**TASK GOAL**. Everything in the data below except the pictures must be repeated word for word.

**DATA SUPPLIED**.
▽

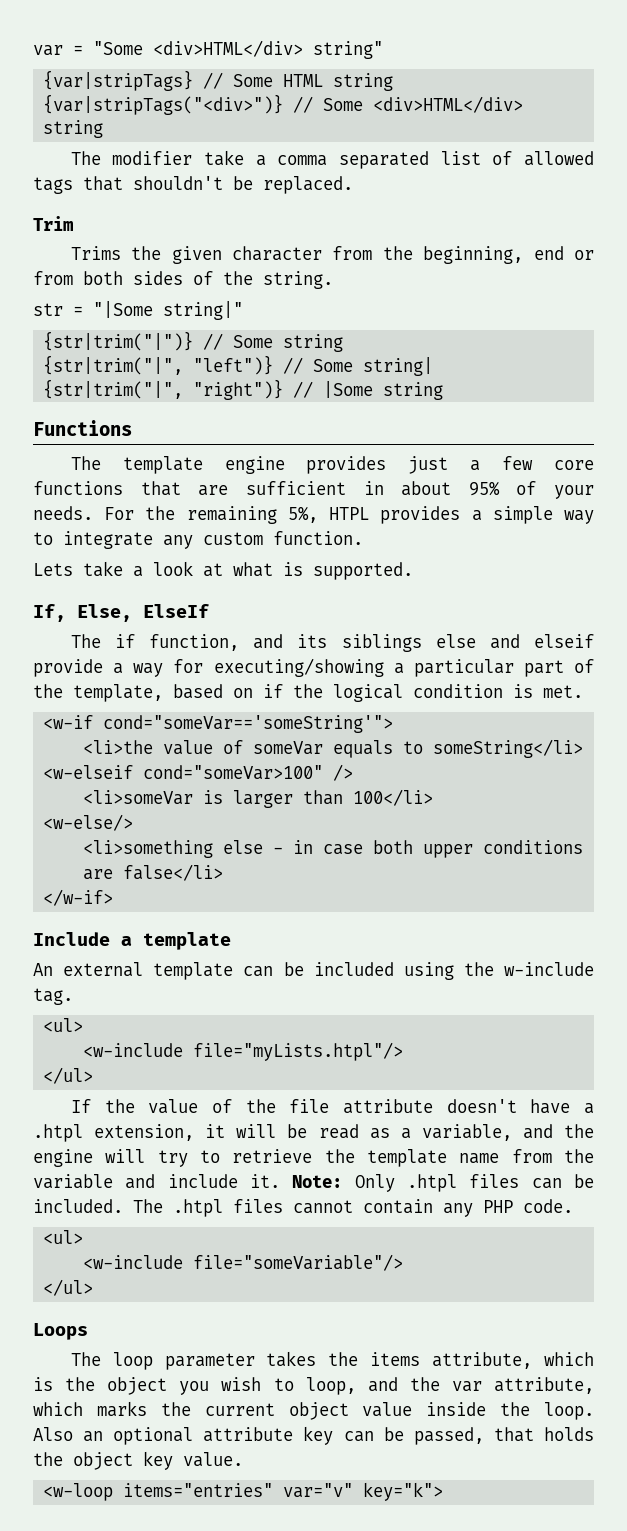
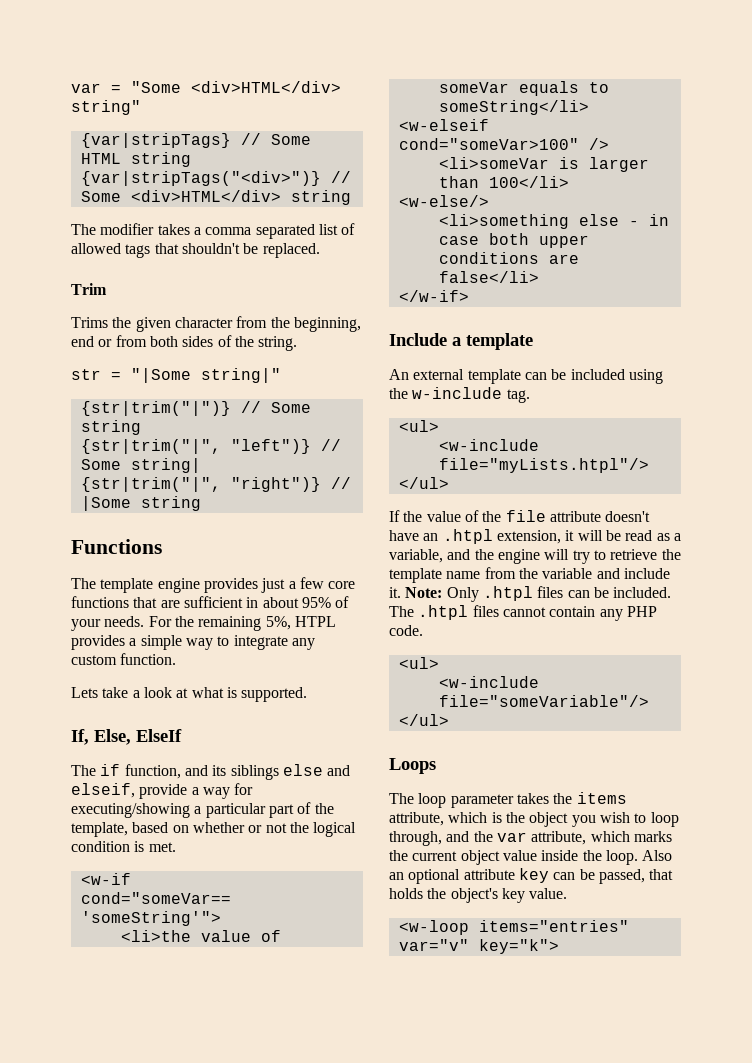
[204,150,245,166] take -> [157,224,190,235] takes
[534,634,595,648] elseif -> [71,783,135,798] elseif,
[263,684,283,698] if -> [192,822,287,833] whether or not
[584,1103,595,1114] a -> [423,533,439,541] an
[305,1377,356,1395] loop, -> [650,812,679,827] [389,831,442,846] loop through,
[73,1452,133,1470] object -> [450,888,498,903] object's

△

**RESPONSE TO THE TASK**.
[204,150,245,166] take -> [157,224,190,235] takes
[534,634,595,648] elseif -> [71,783,135,798] elseif,
[263,684,283,698] if -> [192,822,287,833] whether or not
[584,1103,595,1114] a -> [423,533,439,541] an
[305,1377,356,1395] loop, -> [650,812,679,827] [389,831,442,846] loop through,
[73,1452,133,1470] object -> [450,888,498,903] object's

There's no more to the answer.